R. : “Qualche volta qualcuno mi ha dato della “stronza” per come mi sono comportata, però a lungo andare queste persone le ho ritrovate. Non sono più l’ “ambulanza della domenica”. E non mi telefonano più per lamentarsi ma per fare qualcosa di costruttivo, divertente, perché dall’altra parte trovano un muro. Se per un ‘no’ hai un amico che ti giudica male, forse quell’amicizia è piuttosto superficiale. Coloro che reputo miei amici non cambiano il loro giudizio su di me sulla base di un no”.

Se pensiamo, inoltre, che rifiutare una proposta voglia dire essere pigri, con l’intenzione di fare un favore a qualcuno ci faremo caricare come un muletto. Forse ci si allargheranno le spalle, ma in molte occasioni saremo la stampella che consente all’altro di non rendersi autonomo.

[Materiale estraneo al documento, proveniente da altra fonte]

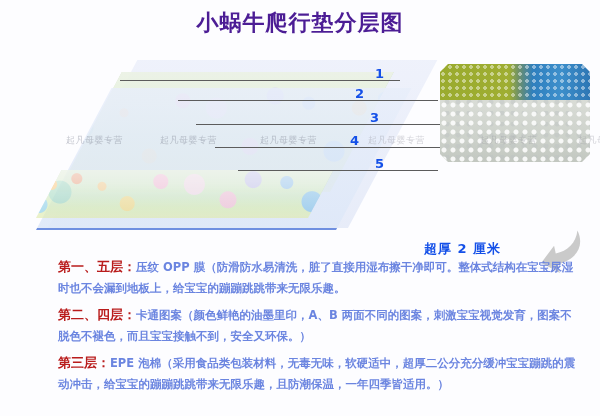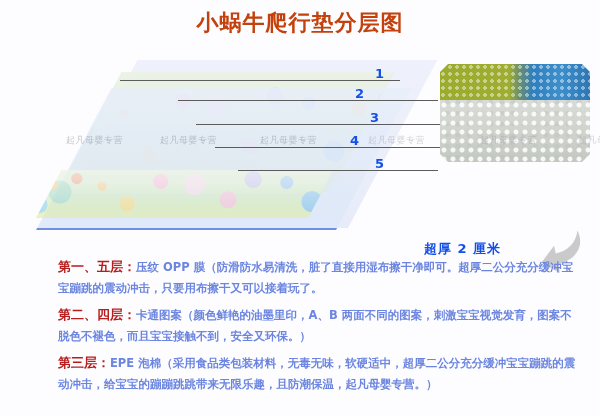--- a/index.html
+++ b/index.html
@@ -23,7 +23,7 @@
     left: 0;
     width: 100%;
     text-align: center;
-    color: #c2410c;
+    color: #4c1d95;
     font-size: 22px;
     font-weight: bold;
     letter-spacing: 1px;

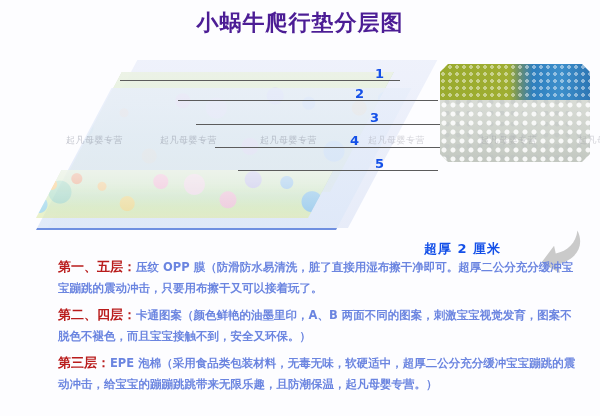--- a/index.html
+++ b/index.html
@@ -260,7 +260,7 @@
 
 <div class="paras">
   <div class="para">
-    <span class="head">第一、五层：</span><span class="body">压纹 OPP 膜（防滑防水易清洗，脏了直接用湿布擦干净即可。超厚二公分充分缓冲宝宝蹦跳的震动冲击，只要用布擦干又可以接着玩了。</span>
+    <span class="head">第一、五层：</span><span class="body">压纹 OPP 膜（防滑防水易清洗，脏了直接用湿布擦干净即可。整体式结构在宝宝尿湿时也不会漏到地板上，给宝宝的蹦蹦跳跳带来无限乐趣。</span>
   </div>
   <div class="para">
     <span class="head">第二、四层：</span><span class="body">卡通图案（颜色鲜艳的油墨里印，A、B 两面不同的图案，刺激宝宝视觉发育，图案不脱色不褪色，而且宝宝接触不到，安全又环保。）</span>

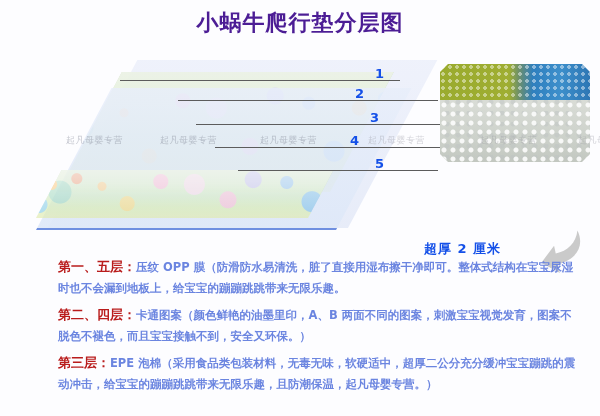--- a/index.html
+++ b/index.html
@@ -266,7 +266,7 @@
     <span class="head">第二、四层：</span><span class="body">卡通图案（颜色鲜艳的油墨里印，A、B 两面不同的图案，刺激宝宝视觉发育，图案不脱色不褪色，而且宝宝接触不到，安全又环保。）</span>
   </div>
   <div class="para">
-    <span class="head">第三层：</span><span class="body">EPE 泡棉（采用食品类包装材料，无毒无味，软硬适中，超厚二公分充分缓冲宝宝蹦跳的震动冲击，给宝宝的蹦蹦跳跳带来无限乐趣，且防潮保温，起凡母婴专营。）</span>
+    <span class="head">第三层：</span><span class="body">EPE 泡棉（采用食品类包装材料，无毒无味，软硬适中，超厚二公分充分缓冲宝宝蹦跳的震动冲击，给宝宝的蹦蹦跳跳带来无限乐趣，且防潮保温，一年四季皆适用。）</span>
   </div>
 </div>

D.: “A volte ho avuto difficoltà a decidere cosa rispondere quando si è trattato di richieste dei miei genitori. Ad esempio mi chiedevano di aiutarli a sbrigare burocrazie complesse, tipo le registrazioni di contratti, per cui c’è molto da sbattersi. Gli ho spiegato che non è che non lo faccia volentieri, se ho tempo lo faccio. Ho detto :-Mi piacerebbe allo stesso tempo che anche voi imparaste a farlo perché se io non ci sono, per qualsiasi motivo, non devo essere l’unica a sapere come si fa, dove bisogna andare, solo perché voi non vi volete impegnare adesso-. E dicendo così ho cominciato a portare con me i miei genitori in giro per uffici, quando capitavano queste occasioni e loro mi chiedevano aiuto. Adesso spesso sono fuori città per lavoro, non posso sbrigare le loro pratiche per uffici e si sono trovati, per fortuna,ad essere già in grado di farlo da soli”.

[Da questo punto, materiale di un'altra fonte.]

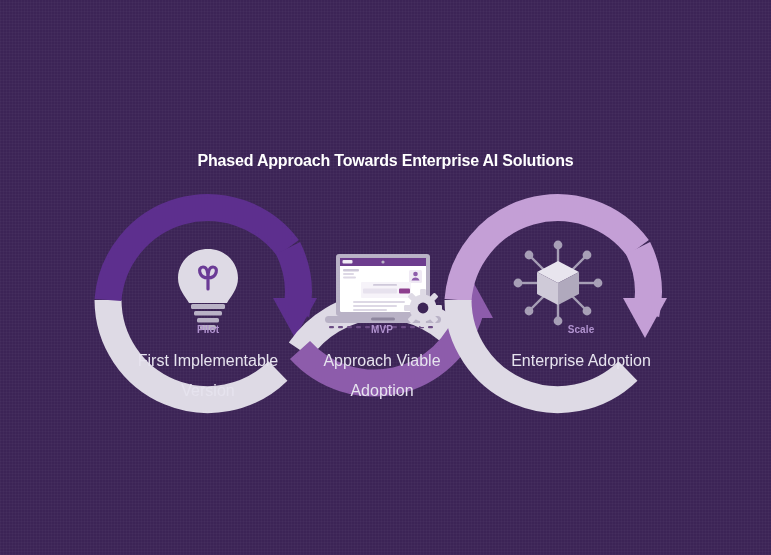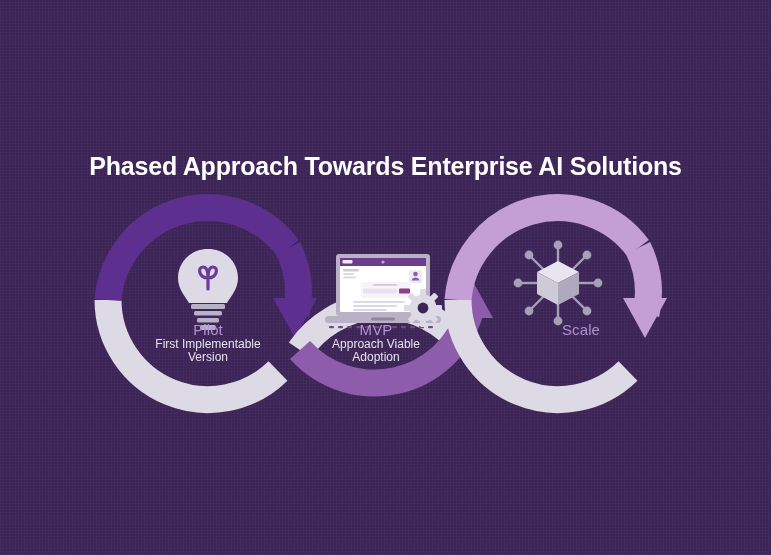--- a/index.html
+++ b/index.html
@@ -30,7 +30,7 @@
     top: 152px;
     text-align: center;
     color: #ffffff;
-    font-size: 25px;
+    font-size: 16px;
     font-weight: bold;
     letter-spacing: -0.2px;
   }

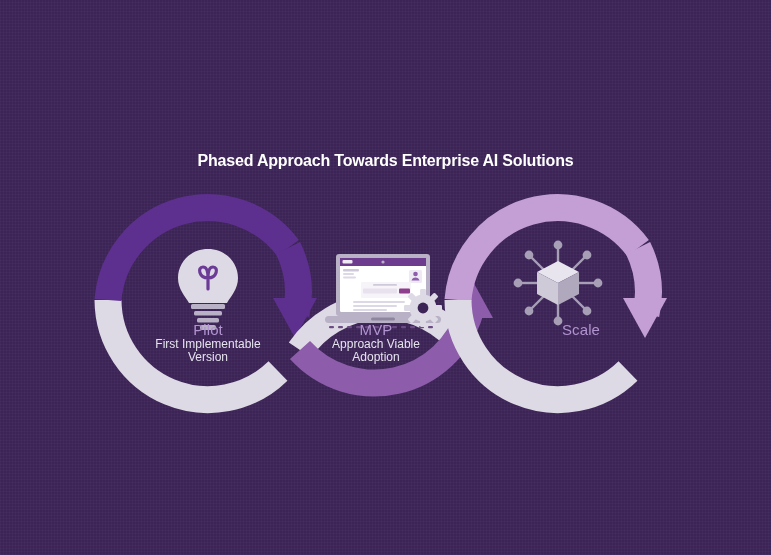--- a/index.html
+++ b/index.html
@@ -52,8 +52,8 @@
     width: 200px;
   }
   .lbl-title {
-    font-size: 15px;
-    font-weight: normal;
+    font-size: 10px;
+    font-weight: bold;
     color: #b193cf;
     line-height: 16px;
     letter-spacing: 0.1px;

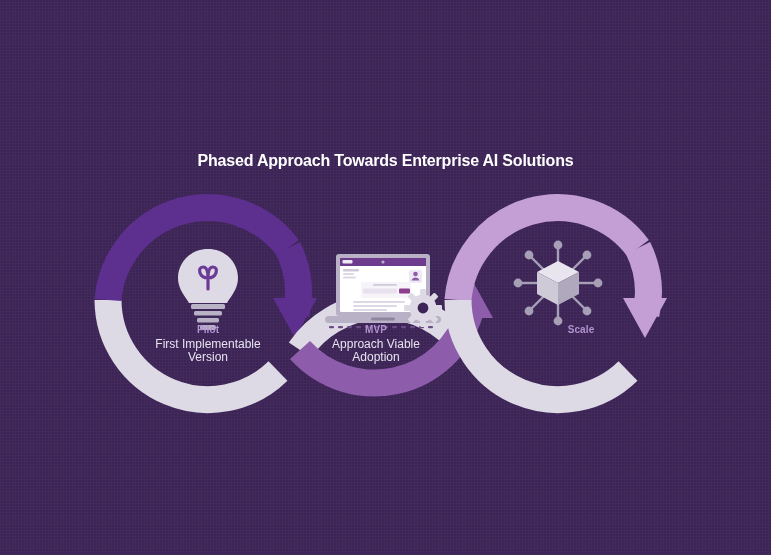--- a/index.html
+++ b/index.html
@@ -230,7 +230,7 @@
     <div class="lbl-sub">Version</div>
   </div>
 
-  <div class="labels" style="left:276px; top:322px;text-align:center;">
+  <div class="labels" style="left:282px; top:322px;text-align:center;">
     <div class="lbl-title">MVP</div>
     <div class="lbl-sub">Approach Viable</div>
     <div class="lbl-sub">Adoption</div>

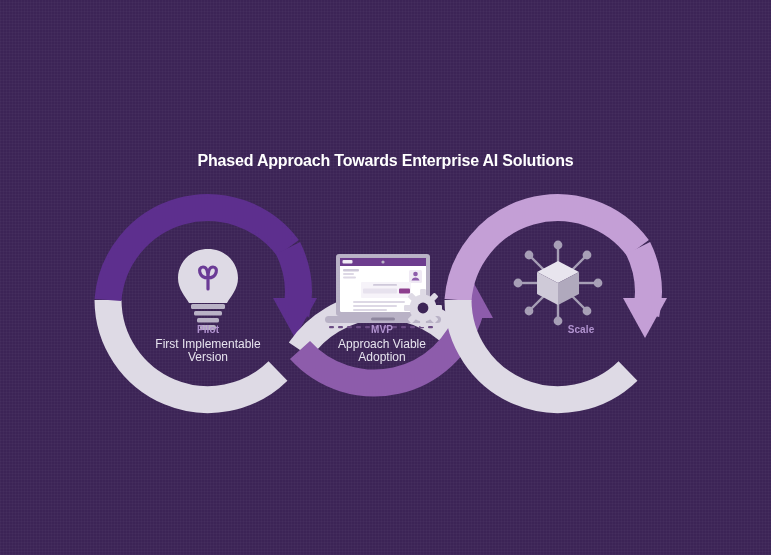--- a/index.html
+++ b/index.html
@@ -59,11 +59,11 @@
     letter-spacing: 0.1px;
   }
   .lbl-sub {
-    font-size: 12px;
+    font-size: 16px;
     font-weight: normal;
     color: #e6e3ee;
     line-height: 12.5px;
-    margin-top: 0;
+    margin-top: 17px;
   }
 </style>
 </head>

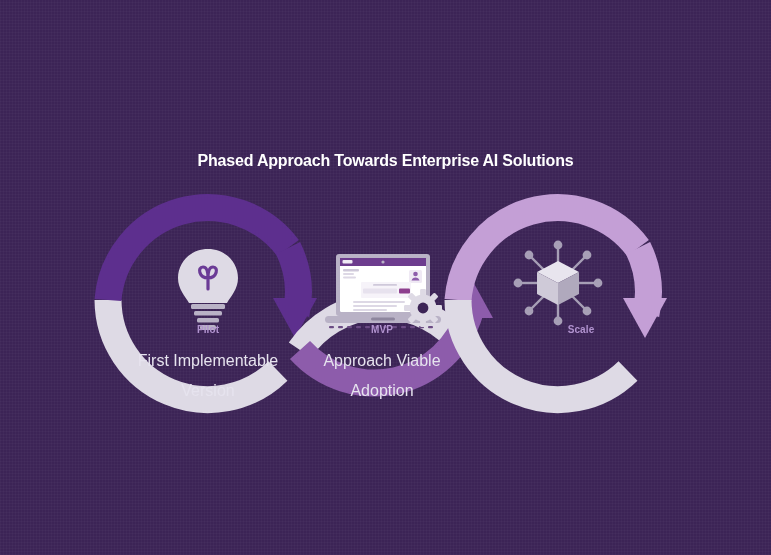--- a/index.html
+++ b/index.html
@@ -238,6 +238,7 @@
 
   <div class="labels" style="left:481px; top:322px;">
     <div class="lbl-title">Scale</div>
+    <div class="lbl-sub">Enterprise Adoption</div>
   </div>
 
 </div>

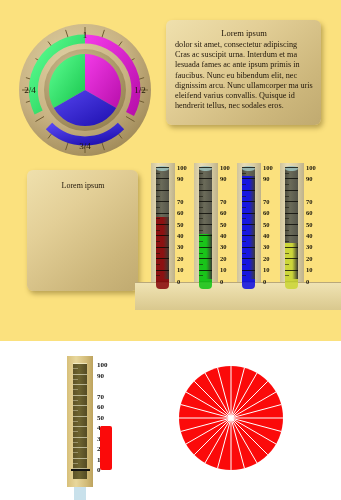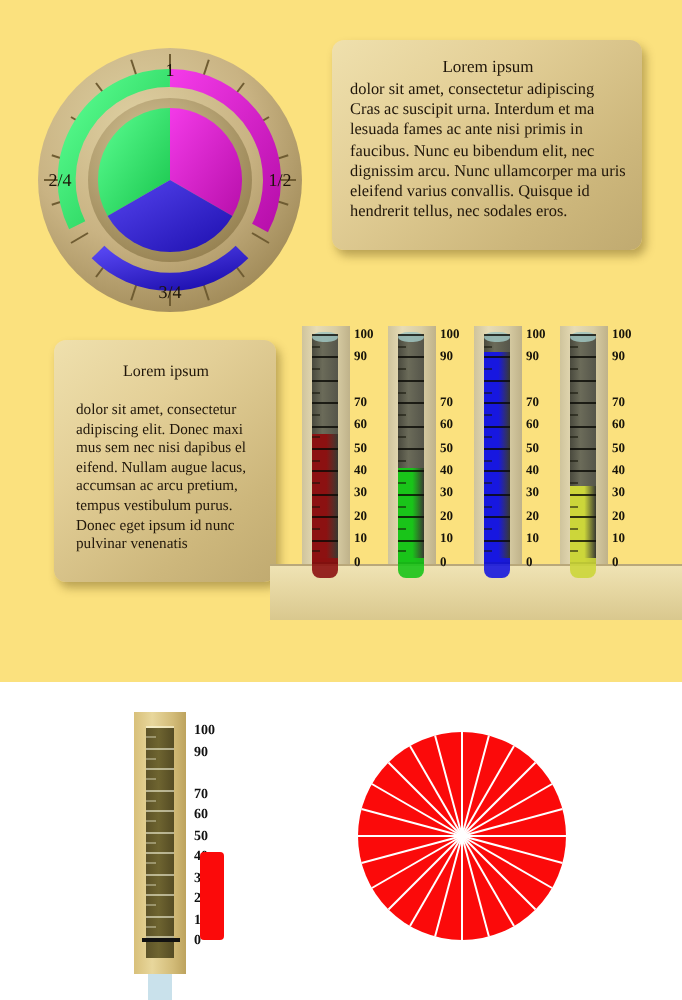--- a/index.html
+++ b/index.html
@@ -310,7 +310,7 @@
 
   <div class="text-panel" id="panel-top-right">
     <p class="tp-title">Lorem ipsum</p>
-    <p class="tp-body">dolor sit amet, consectetur adipiscing Cras ac suscipit urna. Interdum et ma lesuada fames ac ante nisi primis in faucibus. Nunc eu bibendum elit, nec dignissim arcu. Nunc ullamcorper ma uris eleifend varius convallis. Quisque id hendrerit tellus, nec sodales eros.</p>
+    <p class="tp-body">dolor sit amet, consectetur adipiscing Cras ac suscipit urna. Interdum et ma lesuada fames ac ante ipsum primis in faucibus. Nunc eu bibendum elit, nec dignissim arcu. Nunc ullamcorper ma uris eleifend varius convallis. Quisque id hendrerit tellus, nec sodales eros.</p>
   </div>
 
   <div class="text-panel" id="panel-mid-left">

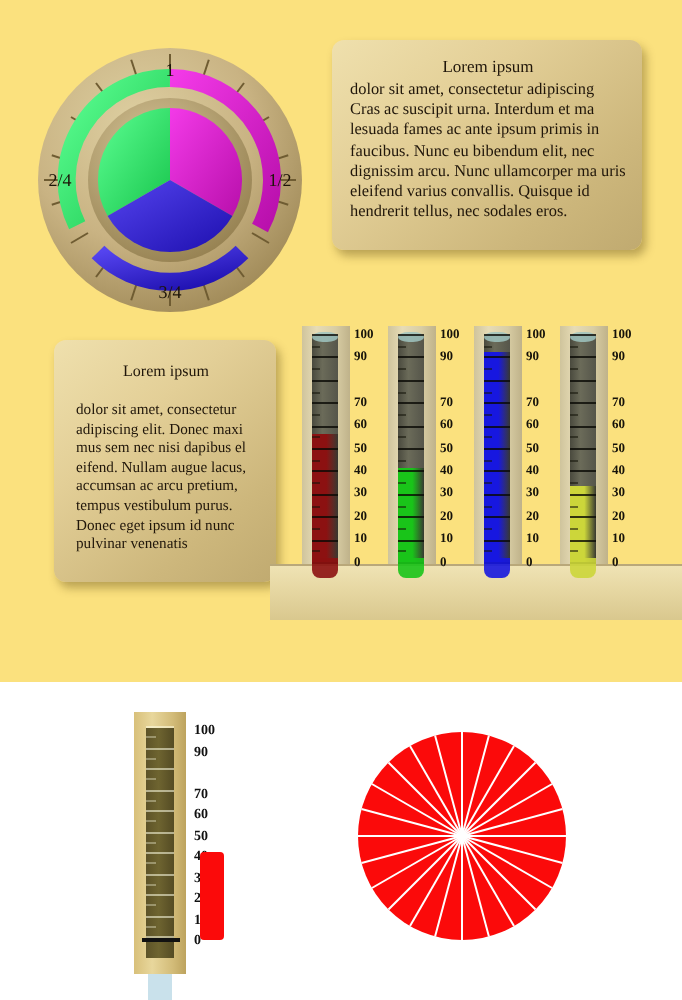--- a/index.html
+++ b/index.html
@@ -315,7 +315,6 @@
 
   <div class="text-panel" id="panel-mid-left">
     <p class="tp-title">Lorem ipsum</p>
-    <p class="tp-body">dolor sit amet, consectetur adipiscing elit. Donec maxi mus sem nec nisi dapibus el eifend. Nullam augue lacus, accumsan ac arcu pretium, tempus vestibulum purus. Donec eget ipsum id nunc pulvinar venenatis</p>
   </div>
 
   <div id="thermo-bank">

Fare il bene degli altri non sempre vuol dire fare ciò che loro chiedono o desiderano.
Tra i modelli di pensiero che una persona può utilizzare per stabilire se effettivamente fa il bene dell’altro dicendogli di si, nella maggior parte dei casi il buonismo accondiscendente, detto scherzosamente “comportamento dello zerbino”, non porta nella giusta direzione.  Chi acconsente sempre ad ogni richiesta, chi nasconde il proprio dissenso, non si comporta da persona molto gentile, buona e disponibile, piuttosto non rispetta se stesso e, nel lungo tempo, non fa il bene neppure degli altri,  creando dipendenze e ponendo basi errate per le relazioni.

Conoscere meglio cosa vuol dire veramente “amare”, cioè amare senza condizionamenti, ci può aiutare a scegliere di dire di no, quando serve, proprio perché desideriamo il bene dell’altro oltre che il nostro.